- [Provided material]
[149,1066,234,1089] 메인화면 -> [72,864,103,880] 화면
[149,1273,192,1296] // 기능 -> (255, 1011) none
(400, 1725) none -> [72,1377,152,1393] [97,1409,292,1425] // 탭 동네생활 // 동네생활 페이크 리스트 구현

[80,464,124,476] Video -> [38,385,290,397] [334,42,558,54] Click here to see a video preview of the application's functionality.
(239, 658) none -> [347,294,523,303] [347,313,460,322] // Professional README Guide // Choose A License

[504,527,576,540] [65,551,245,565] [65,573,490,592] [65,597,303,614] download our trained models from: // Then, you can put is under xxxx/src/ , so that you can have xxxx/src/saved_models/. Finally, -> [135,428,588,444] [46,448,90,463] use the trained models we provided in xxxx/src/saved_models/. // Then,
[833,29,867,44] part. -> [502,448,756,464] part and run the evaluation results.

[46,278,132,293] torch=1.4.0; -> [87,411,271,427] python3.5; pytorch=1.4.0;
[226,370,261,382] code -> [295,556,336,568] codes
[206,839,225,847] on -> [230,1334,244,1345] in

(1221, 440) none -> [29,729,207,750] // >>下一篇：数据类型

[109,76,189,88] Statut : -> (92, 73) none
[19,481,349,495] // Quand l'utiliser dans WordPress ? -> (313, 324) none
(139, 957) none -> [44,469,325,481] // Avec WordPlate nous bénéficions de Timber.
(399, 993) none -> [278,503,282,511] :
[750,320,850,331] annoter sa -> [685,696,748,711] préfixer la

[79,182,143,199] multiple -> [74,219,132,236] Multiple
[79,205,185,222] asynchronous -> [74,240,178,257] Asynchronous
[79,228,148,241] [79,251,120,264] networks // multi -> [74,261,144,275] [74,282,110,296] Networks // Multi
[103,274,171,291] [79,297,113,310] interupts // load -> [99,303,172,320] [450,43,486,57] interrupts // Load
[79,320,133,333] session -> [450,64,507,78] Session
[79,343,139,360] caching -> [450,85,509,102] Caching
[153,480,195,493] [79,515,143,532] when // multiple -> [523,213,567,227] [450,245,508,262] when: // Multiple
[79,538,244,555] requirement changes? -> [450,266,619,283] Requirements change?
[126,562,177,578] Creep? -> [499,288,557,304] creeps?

- [Exercise prompt]
Above this instruction are the records; retype exactly the lines from the one containing "[206,839,225,847] on ->" up to and including the one containing "[103,274,171,291] [79,297,113,310] interupts".

- [Finished exercise]
[206,839,225,847] on -> [230,1334,244,1345] in

(1221, 440) none -> [29,729,207,750] // >>下一篇：数据类型

[109,76,189,88] Statut : -> (92, 73) none
[19,481,349,495] // Quand l'utiliser dans WordPress ? -> (313, 324) none
(139, 957) none -> [44,469,325,481] // Avec WordPlate nous bénéficions de Timber.
(399, 993) none -> [278,503,282,511] :
[750,320,850,331] annoter sa -> [685,696,748,711] préfixer la

[79,182,143,199] multiple -> [74,219,132,236] Multiple
[79,205,185,222] asynchronous -> [74,240,178,257] Asynchronous
[79,228,148,241] [79,251,120,264] networks // multi -> [74,261,144,275] [74,282,110,296] Networks // Multi
[103,274,171,291] [79,297,113,310] interupts // load -> [99,303,172,320] [450,43,486,57] interrupts // Load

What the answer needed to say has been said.